In Niassa, MSF provides care in the provincial hospital, in health centers in the town of Lichinga, and in three other rural areas. In Maputo, MSF operates in the Alto Mae and Primeiro de Maio hospitals in the city center, as well as in nine health centers outside the main towns.

In Tete, MSF provides HIV/AIDS care in three districts and encourages the local communities to support patients by helping them to adhere to treatment, for example. Equipping health facilities in remote locations also reduces the time many patients have to take and the distances they have to travel for medication and routine consultations.

During 2008, MSF carried out more than 229,000 consultations for HIV/AIDS in Mozambique, and initiated more than 6,600 new patients on antiretroviral therapy (ART).
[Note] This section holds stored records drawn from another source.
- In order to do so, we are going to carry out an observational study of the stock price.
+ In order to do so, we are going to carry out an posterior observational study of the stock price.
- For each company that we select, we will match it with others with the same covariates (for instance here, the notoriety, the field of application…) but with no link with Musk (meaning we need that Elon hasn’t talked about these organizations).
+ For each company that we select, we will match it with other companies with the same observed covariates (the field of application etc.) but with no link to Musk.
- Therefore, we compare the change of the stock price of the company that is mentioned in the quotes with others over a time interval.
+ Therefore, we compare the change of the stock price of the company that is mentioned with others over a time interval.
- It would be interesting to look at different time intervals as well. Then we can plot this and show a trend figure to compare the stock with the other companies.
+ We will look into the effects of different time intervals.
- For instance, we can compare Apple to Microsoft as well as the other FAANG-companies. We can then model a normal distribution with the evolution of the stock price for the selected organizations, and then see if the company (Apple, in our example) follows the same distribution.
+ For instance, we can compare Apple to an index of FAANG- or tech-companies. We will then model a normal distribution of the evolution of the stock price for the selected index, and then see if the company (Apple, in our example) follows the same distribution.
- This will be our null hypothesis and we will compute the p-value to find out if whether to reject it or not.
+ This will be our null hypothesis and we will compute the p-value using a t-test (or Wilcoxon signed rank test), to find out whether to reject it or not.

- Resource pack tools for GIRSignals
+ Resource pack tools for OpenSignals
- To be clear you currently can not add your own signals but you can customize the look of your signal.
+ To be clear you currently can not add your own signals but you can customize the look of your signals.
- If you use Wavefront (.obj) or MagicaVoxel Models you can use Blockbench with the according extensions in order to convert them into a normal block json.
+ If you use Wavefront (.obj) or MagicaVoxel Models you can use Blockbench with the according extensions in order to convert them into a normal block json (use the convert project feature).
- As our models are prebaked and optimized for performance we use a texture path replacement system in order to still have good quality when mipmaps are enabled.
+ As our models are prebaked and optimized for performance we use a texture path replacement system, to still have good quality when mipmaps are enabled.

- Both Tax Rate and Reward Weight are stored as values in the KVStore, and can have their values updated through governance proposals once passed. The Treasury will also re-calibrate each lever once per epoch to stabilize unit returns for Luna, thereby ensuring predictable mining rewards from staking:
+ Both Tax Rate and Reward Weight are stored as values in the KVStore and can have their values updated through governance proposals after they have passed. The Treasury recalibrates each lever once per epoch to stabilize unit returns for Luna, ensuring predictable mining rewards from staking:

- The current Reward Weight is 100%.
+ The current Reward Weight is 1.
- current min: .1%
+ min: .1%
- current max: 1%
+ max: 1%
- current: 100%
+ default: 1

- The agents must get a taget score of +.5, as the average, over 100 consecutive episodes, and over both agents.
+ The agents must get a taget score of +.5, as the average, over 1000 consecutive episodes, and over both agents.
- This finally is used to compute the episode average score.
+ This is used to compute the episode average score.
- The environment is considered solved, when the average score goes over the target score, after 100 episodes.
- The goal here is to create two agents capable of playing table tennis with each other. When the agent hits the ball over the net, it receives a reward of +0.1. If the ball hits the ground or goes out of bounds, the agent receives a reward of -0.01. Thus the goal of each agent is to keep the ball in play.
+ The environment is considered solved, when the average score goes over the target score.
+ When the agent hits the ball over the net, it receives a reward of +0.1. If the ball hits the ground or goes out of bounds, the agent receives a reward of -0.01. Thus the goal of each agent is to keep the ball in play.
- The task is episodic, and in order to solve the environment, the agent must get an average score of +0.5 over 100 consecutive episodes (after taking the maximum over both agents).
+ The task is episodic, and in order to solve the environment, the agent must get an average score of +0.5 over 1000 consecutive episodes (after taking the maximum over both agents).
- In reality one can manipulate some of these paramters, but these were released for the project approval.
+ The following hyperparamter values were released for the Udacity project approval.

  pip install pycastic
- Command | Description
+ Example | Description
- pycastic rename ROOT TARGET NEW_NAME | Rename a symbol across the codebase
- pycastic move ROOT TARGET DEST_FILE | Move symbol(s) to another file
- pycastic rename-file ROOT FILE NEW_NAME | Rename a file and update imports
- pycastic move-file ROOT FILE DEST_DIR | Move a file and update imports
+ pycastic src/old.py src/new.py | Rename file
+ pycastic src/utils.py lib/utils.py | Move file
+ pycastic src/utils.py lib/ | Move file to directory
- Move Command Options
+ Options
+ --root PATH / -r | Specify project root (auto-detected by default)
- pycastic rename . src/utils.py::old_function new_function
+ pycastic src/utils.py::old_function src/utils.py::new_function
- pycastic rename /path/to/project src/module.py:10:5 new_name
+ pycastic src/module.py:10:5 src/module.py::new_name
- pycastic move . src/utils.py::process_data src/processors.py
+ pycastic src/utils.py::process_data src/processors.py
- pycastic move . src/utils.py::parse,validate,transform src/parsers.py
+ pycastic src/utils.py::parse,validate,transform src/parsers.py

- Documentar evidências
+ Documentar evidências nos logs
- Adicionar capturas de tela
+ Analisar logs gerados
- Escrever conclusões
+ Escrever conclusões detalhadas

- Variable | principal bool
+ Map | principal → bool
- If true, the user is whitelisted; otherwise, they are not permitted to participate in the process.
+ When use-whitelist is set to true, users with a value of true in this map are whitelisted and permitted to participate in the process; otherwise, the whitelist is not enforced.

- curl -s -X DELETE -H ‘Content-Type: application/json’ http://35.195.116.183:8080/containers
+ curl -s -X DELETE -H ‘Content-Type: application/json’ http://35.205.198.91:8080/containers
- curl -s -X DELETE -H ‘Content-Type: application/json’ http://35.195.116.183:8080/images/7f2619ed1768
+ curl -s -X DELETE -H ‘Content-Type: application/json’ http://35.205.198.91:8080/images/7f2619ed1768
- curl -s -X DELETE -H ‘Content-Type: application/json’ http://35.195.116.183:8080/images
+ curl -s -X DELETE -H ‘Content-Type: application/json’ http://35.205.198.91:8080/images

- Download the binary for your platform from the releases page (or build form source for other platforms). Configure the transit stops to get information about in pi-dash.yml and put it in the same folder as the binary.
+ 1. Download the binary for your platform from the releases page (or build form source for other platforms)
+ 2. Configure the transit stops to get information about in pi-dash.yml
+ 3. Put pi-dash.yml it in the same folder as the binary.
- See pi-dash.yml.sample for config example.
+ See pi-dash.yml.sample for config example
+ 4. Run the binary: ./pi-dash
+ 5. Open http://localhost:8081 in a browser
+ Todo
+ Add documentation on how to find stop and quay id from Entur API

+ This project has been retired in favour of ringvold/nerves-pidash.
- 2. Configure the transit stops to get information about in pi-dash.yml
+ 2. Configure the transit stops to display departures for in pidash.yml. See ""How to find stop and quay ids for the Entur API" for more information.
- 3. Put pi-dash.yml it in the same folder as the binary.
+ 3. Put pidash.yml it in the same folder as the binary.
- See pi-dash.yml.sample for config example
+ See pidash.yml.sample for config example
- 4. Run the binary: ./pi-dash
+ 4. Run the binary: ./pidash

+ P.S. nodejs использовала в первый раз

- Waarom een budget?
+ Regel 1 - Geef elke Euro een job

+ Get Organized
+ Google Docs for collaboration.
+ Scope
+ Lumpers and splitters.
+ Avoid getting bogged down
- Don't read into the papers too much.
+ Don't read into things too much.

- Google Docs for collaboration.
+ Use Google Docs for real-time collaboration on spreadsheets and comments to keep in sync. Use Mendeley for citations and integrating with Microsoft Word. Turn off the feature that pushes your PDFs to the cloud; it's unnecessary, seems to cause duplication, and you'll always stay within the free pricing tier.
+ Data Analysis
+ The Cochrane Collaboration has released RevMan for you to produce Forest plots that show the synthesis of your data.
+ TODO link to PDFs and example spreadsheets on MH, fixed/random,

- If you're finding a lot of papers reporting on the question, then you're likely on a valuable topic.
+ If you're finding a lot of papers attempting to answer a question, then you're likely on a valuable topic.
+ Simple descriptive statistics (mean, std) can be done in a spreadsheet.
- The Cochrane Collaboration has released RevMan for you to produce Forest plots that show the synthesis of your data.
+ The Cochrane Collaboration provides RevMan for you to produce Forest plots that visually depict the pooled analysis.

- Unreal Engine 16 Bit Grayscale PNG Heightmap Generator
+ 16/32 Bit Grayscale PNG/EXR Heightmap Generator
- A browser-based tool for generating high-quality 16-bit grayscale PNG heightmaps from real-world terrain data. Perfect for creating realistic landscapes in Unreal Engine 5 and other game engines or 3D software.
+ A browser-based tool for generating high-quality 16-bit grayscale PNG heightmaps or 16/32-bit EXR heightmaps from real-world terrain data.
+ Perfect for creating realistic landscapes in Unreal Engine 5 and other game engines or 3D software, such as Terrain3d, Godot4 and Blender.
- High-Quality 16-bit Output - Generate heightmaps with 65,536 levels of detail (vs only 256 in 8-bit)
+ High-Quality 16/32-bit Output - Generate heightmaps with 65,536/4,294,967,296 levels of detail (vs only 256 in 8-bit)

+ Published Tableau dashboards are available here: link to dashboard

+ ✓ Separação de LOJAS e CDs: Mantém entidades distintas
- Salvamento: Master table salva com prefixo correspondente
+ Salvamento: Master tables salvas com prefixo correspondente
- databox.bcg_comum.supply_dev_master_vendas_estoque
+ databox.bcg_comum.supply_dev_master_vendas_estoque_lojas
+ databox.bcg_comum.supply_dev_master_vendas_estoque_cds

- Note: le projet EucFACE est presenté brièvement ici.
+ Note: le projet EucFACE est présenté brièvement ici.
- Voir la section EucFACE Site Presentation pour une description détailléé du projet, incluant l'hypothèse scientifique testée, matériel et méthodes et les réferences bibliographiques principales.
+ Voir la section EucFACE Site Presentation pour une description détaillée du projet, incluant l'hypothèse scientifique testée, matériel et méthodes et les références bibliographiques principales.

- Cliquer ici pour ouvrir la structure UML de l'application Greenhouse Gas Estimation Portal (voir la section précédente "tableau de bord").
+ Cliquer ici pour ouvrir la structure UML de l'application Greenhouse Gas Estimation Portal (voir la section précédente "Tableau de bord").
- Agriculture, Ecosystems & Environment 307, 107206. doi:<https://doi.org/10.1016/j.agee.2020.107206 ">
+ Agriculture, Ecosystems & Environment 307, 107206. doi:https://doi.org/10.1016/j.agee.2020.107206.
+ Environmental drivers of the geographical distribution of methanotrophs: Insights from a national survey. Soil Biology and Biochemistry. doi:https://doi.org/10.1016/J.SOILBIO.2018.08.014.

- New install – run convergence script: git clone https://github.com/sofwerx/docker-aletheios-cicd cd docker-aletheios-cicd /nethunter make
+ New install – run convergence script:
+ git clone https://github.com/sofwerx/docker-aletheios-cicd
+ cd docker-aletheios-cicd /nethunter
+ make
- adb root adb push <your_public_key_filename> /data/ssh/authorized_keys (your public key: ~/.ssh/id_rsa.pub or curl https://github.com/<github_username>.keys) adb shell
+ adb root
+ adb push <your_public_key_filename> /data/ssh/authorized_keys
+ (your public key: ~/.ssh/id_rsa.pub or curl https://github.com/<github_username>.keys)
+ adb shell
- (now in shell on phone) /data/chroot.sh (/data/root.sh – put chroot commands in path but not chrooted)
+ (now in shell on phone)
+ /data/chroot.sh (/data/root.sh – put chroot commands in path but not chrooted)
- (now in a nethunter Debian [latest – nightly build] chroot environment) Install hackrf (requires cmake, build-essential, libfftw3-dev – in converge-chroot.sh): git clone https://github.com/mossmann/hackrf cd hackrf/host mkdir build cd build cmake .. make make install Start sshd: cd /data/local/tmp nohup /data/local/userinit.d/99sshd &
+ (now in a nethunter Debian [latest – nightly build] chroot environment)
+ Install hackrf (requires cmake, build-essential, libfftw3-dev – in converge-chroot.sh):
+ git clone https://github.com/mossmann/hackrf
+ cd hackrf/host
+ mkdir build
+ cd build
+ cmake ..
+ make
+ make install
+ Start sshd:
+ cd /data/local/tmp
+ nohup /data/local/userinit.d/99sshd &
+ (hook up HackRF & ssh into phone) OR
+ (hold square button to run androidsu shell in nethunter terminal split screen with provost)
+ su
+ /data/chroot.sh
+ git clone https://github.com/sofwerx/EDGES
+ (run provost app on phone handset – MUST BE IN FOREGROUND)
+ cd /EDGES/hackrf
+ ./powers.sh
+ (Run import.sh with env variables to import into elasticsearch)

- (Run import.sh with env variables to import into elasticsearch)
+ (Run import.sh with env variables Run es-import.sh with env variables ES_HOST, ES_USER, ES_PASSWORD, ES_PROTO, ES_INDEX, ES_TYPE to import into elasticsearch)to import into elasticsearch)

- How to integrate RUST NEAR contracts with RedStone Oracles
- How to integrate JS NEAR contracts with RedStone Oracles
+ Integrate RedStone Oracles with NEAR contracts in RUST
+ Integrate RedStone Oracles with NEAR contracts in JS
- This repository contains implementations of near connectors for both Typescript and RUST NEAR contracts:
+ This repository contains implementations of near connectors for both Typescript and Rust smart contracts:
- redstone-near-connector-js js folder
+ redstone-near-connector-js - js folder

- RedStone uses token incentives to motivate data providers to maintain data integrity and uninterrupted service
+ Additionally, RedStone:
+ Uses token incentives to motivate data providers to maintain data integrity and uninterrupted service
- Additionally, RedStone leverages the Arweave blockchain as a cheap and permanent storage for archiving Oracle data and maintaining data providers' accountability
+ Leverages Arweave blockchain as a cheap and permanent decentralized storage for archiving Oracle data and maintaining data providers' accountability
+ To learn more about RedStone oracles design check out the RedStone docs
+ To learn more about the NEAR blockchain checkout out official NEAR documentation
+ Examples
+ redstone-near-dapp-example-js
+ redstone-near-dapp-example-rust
MSF has been implementing a decentralization plan in cooperation with local health authorities. As part of this strategy, local health facilities are responsible for first-line HIV treatment, including counseling services, prevention of mother-to-child transmission, and tracing patients who allow their treatment to lapse. Such decentralization is especially valuable in rural areas where resources are limited. It helps bring treatment closer to the homes of patients and helps to reduce the pressure on the central healthcare facilities.

To support the local treatment centers, MSF has strengthened their staff’s clinical knowledge, provided management and staffing support, ensured a steady drug supply to pharmacies, and upgraded medical facilities.

Currently, MSF is also lobbying to allow local paramedical staff to prescribe ART drugs and to administer repeat prescriptions, and to use lay counselors. Such measures would allow nurses to devote more time to their medical responsibilities.

MSF has worked in Mozambique since 1984.